Наконец Михаил попал в дом, резко отличавшийся от других своей архитектурой, в нарядный коттедж, как бы перенесенный сюда с вересковых холмов Шотландии, - ведь чистота и комфорт, хотя бы примитивный, на юге всегда кажутся чем-то привозным. Увидев в первой же комнате, еще до встречи с хозяевами, большой портрет Льва Толстого, мудро занимающегося земледельческим трудом, Михаил понял, что ему предстоит объяснение с зазимовавшими - и не на одну зиму - дачниками. Тощая физиономия и веревочные туфли вышедшего на шум человека подтвердили эти догадки.
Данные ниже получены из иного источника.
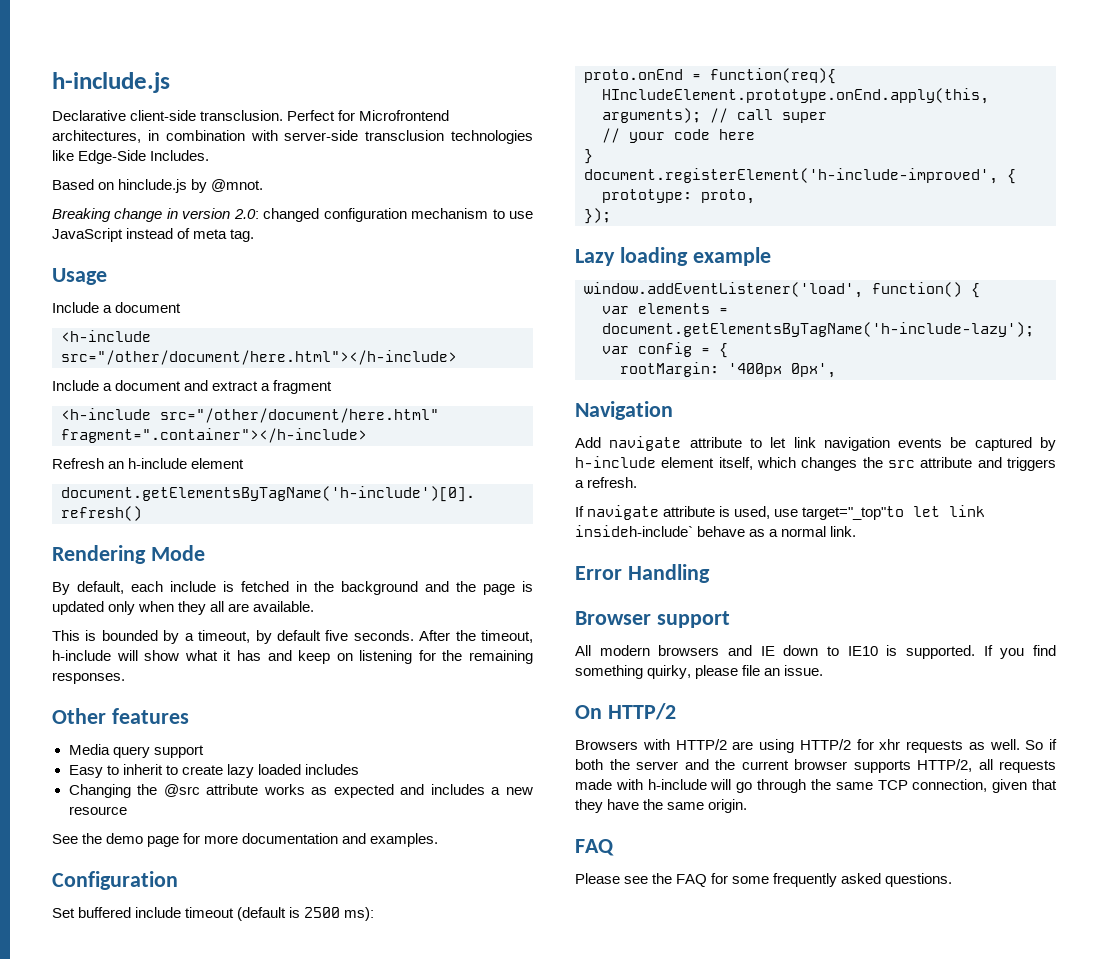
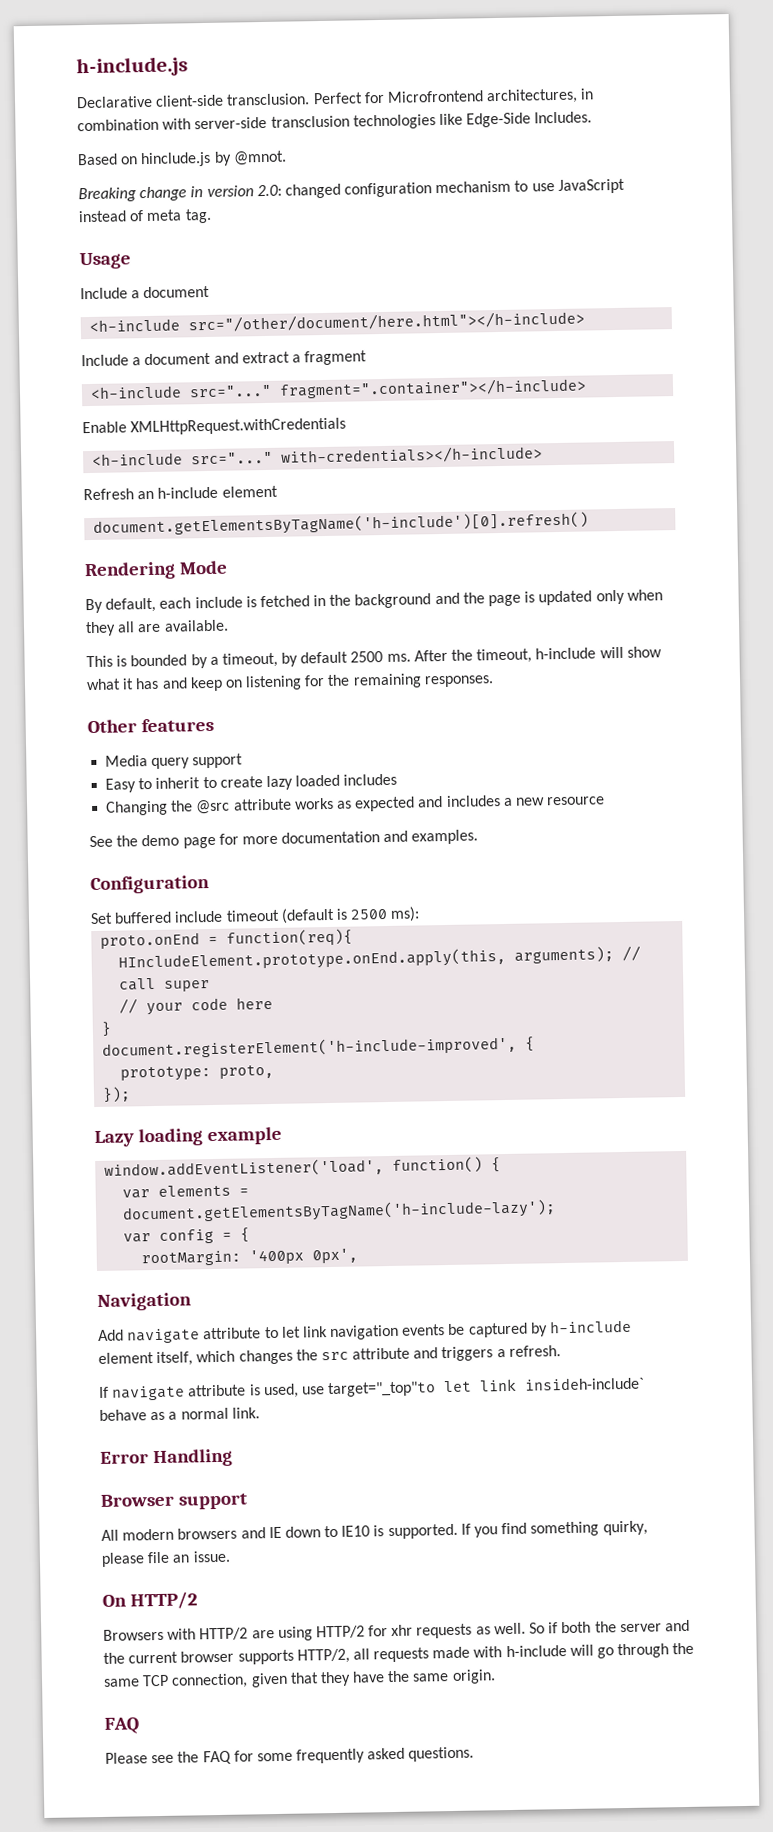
- <h-include src="/other/document/here.html" fragment=".container"></h-include>
+ <h-include src="..." fragment=".container"></h-include>
+ Enable XMLHttpRequest.withCredentials
+ <h-include src="..." with-credentials></h-include>
- This is bounded by a timeout, by default five seconds.
+ This is bounded by a timeout, by default 2500 ms.

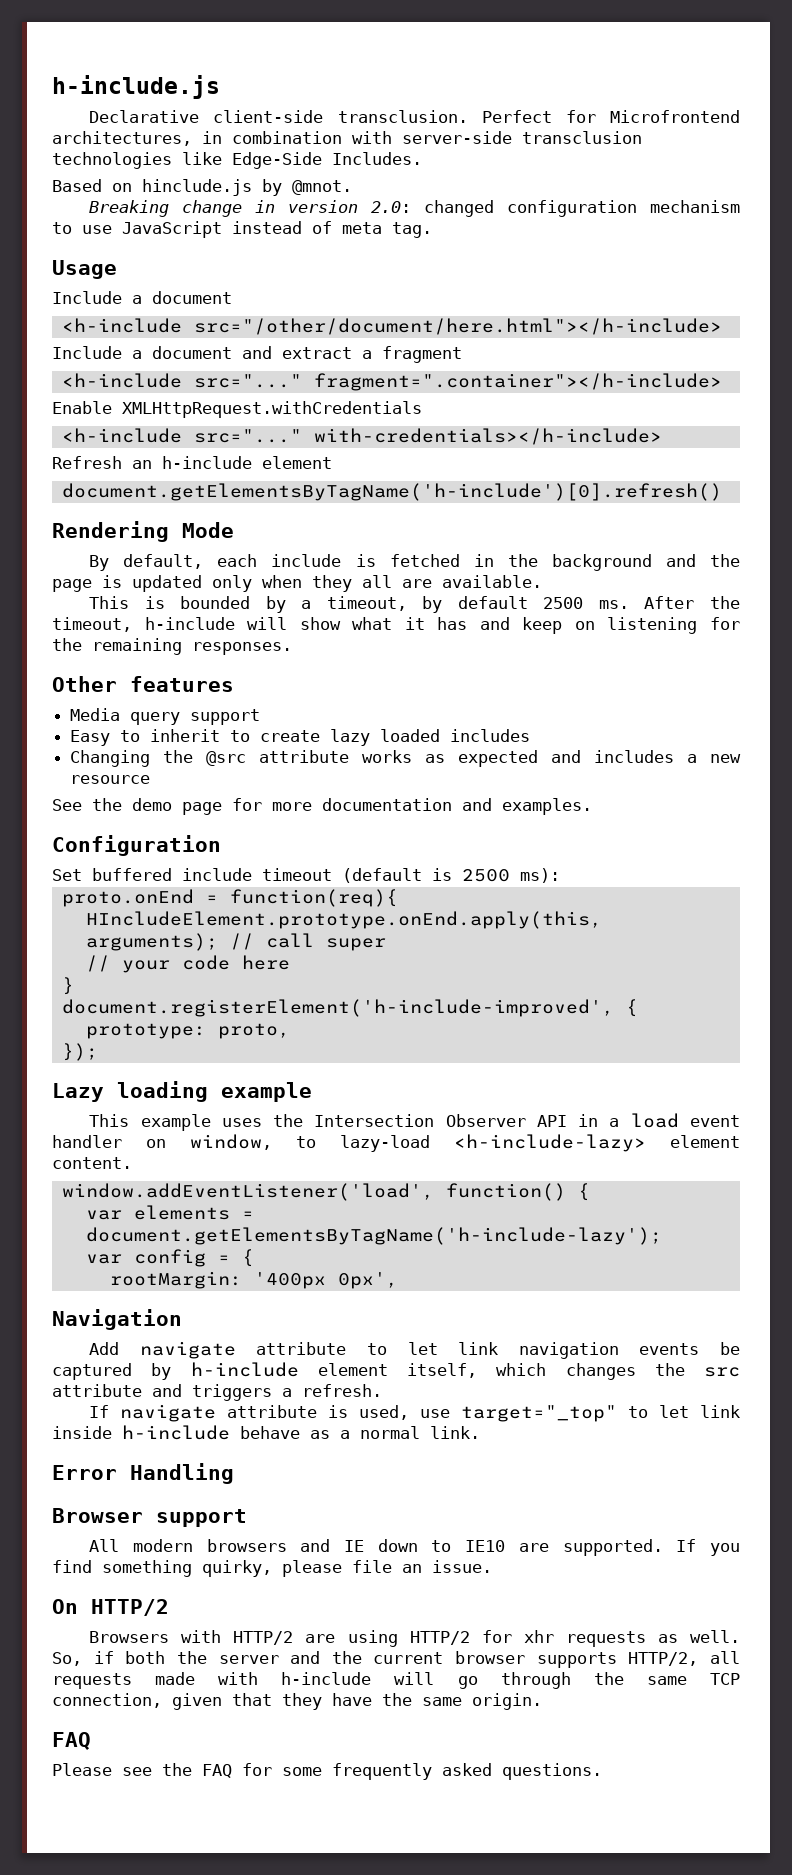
+ This example uses the Intersection Observer API in a load event handler on window, to lazy-load <h-include-lazy> element content.
- If navigate attribute is used, use target="_top"to let link insideh-include` behave as a normal link.
+ If navigate attribute is used, use target="_top" to let link inside h-include behave as a normal link.
- All modern browsers and IE down to IE10 is supported.
+ All modern browsers and IE down to IE10 are supported.
- So if both the server and the current browser supports HTTP/2, all requests made with h-include will go through the same TCP connection, given that they have the same origin.
+ So, if both the server and the current browser supports HTTP/2, all requests made with h-include will go through the same TCP connection, given that they have the same origin.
Говорить о вине не приходилось, но, чтобы чем-нибудь мотивировать свой приход, Михаил произнес трафаретную фразу, являвшуюся тогда столь же распространенной, как в другое время «который час?» или «здравствуйте!»:
- Оружье имеется?
Человек усталым жестом предложил Михаилу обыскать дом, как уже обыскивали его много раз всяческие люди, обязательно заглядывавшие в погреб, где среди гнилой прошлогодней картошки попискивали крысы. Но Михаилу было не до обыска - в этот проклятый день он сделал не менее тридцати верст под жестоким ветром. Если нет вина, то остается сон, он один, как компресс теплотою, может смягчить режущую тоску. Лениво, для виду оглядев комнату, как будто в середине ее мог находиться припасенный пулемет, Михаил уже намеревался уйти. Но тепло помещения удержало его. А сонливость вполне заменила отсутствовавшее приглашение хозяев. Зачем ему идти в сырую школу, где товарищи спят вповалку, когда эта комната с кроватью кажется как бы нарочно созданной для ночевки? Остановившись, уже в дверях, он сообщил хозяину, что останется здесь до утра. Ни тощая физиономия, ни веревочные туфли не выразили, хотя бы малейшим движением, своего изумления или досады. Это тоже было в порядке вещей. Кто здесь только не ночевал: и врангелевцы, и буденновцы, и гвардейские офицеры, и политкомы.